CIREBON, fajarsatu.- Radikalisme merupakan suatu sikap yang mendambakan perubahan secara total dan bersifat revolusioner dengan menjungkirbalikkan nilai-nilai yang ada secara drastis lewat kekeraan (violence) dan aksi-aksi yang ekstrem.
Demikian dikatakan pengamat social politik dan penulias buku, Syamsudin Kadir saat memberikan pemaparannya dala kegiatan Pendidikan Politik dan Kaderisasi DPC Gerindra Kota Cirebon bertajuk “Menolak Paham Radikal” yang berlagsung di C Hotel, Jalan Terusan Jalan Pemuda, Kecamatan Kesambi, Kota Cirebon, Minggu (15/12/2019).
Djelaskannya, paham radikalime merupakan aliran yang menginginkan perubahan atau pembaharuan sosial dan politik dengan cara yang drastis atau kalau perlu dengan kekerasan. Selain itu, paham radikalisme juga dapat diartikan sikap ekstrim dalam aliran politik dan kegiatan yang bertujuan merubah sistem sosial politik secara drastis.
“Sementara kriteria radikalisme ada tiga yakni mempunyai keyakinan dan fanatik buta atas apa yang diperjuangkan untuk menggantikan tatanan nilai dan sistem yang berlaku,” jelasnya.
Kedua, lanjutnya, menggunakan aksi-aksi kekerasan atau kasar terhadap kelompok masyarakat lainnya yang dianggap bertentangan dengan keyakinannya dan terakhir secara sosio-kultural dan sosio-religius, mereka mempunyai ikatan kelompok yang solid dan kuat.

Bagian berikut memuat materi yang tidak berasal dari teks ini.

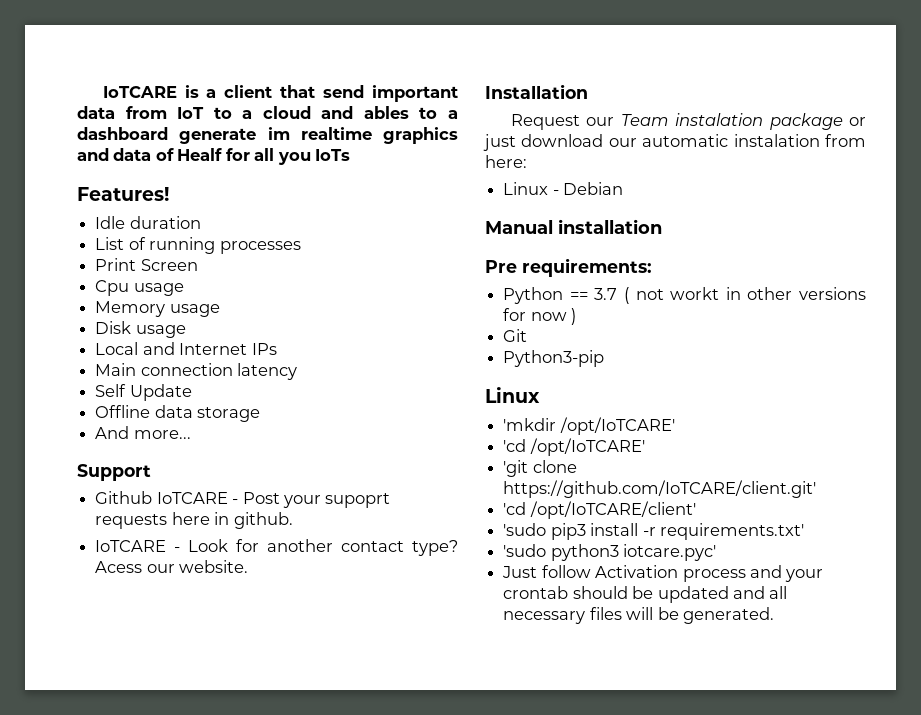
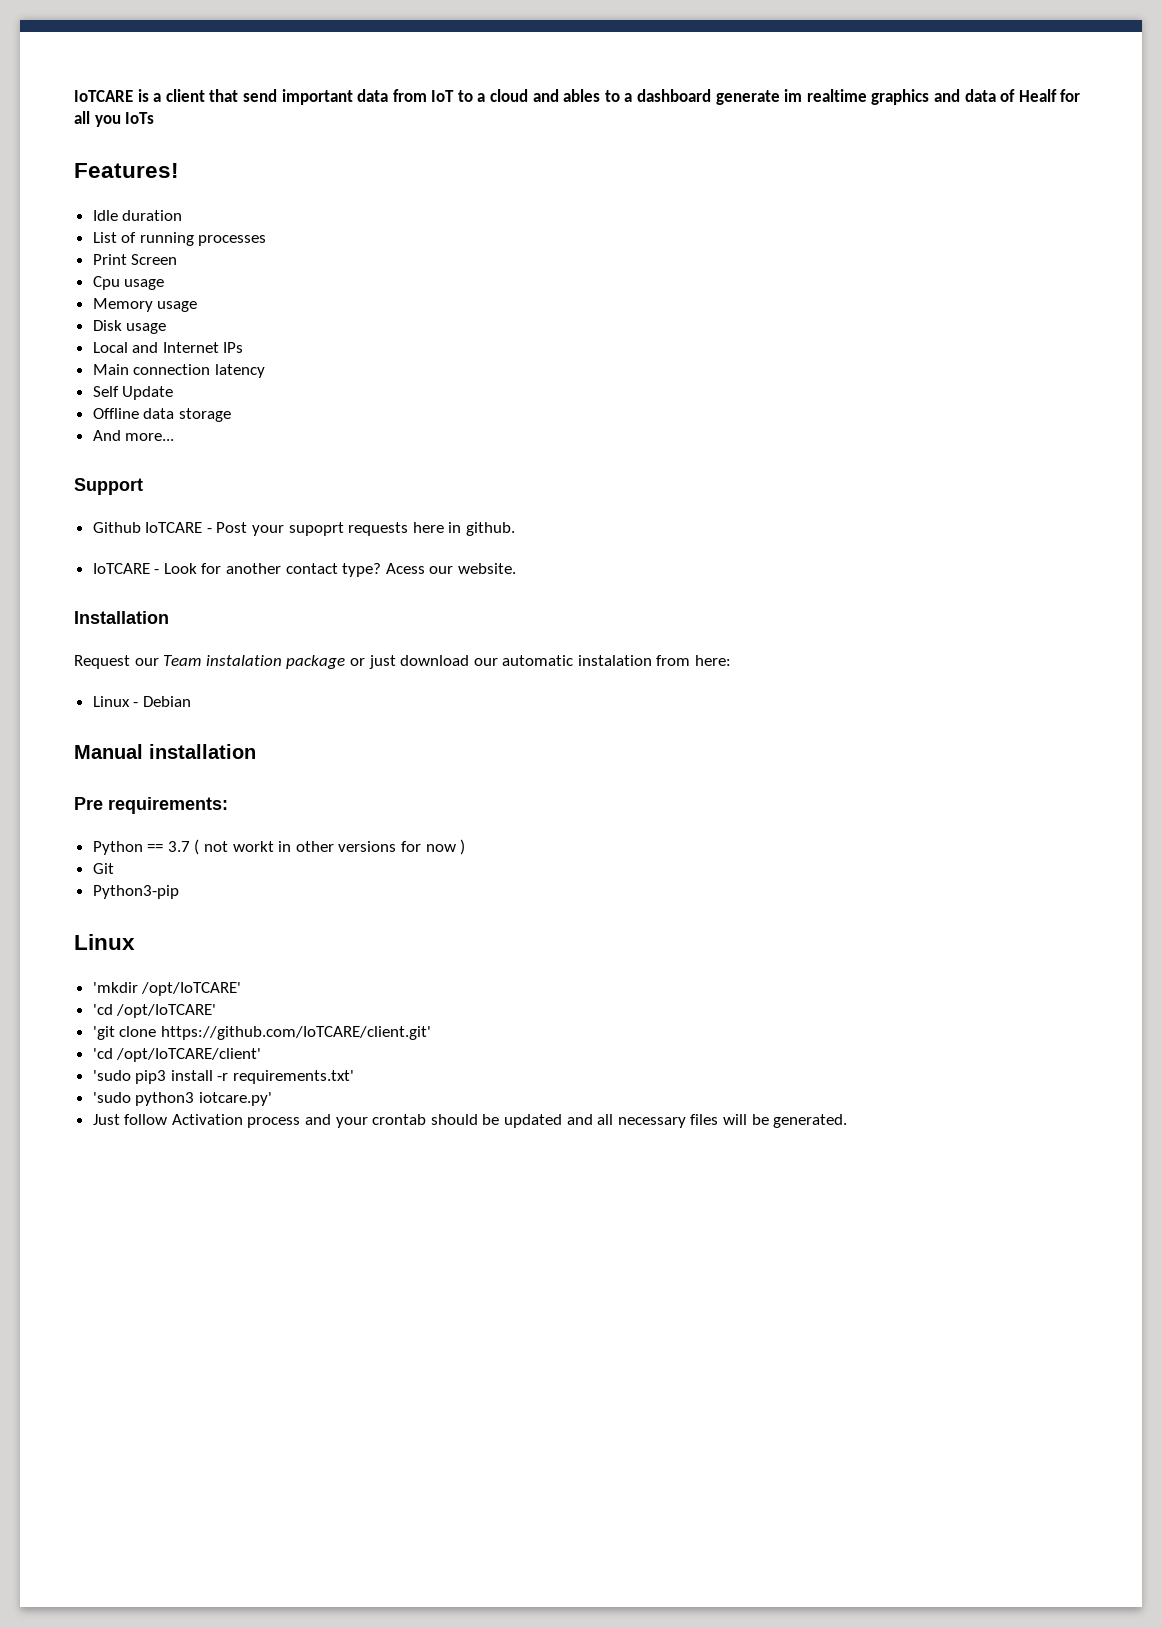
[623,544,717,561] iotcare.pyc' -> [198,1092,272,1106] iotcare.py'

Menurut Syamsudin, radakalisme sendiri dibagi yaitu, radikalisme statis dan radikalisme destruktif. “Radikalisme statis adalah Pemikiran radikal yang lebih bersifat gagasan, tidak dalam bentuk aksi nyata kekerasan, sedangkan radikalisme destruktif artinya Radikalisme yang merusak, gunakan metode kekerasan dalam wujudkan tujuan yang dicita-citakan,” papar dia.
Pendekatan untuk memahami radikalisme dalam politik, kata Syamsudin, juga terbagi tiga antara lain, strukturalis, moralis dan psikologis. Jelasnya, strukturalis merupakan paradoks antara orang yang berkuasa (powerful) dengan warga (powerless).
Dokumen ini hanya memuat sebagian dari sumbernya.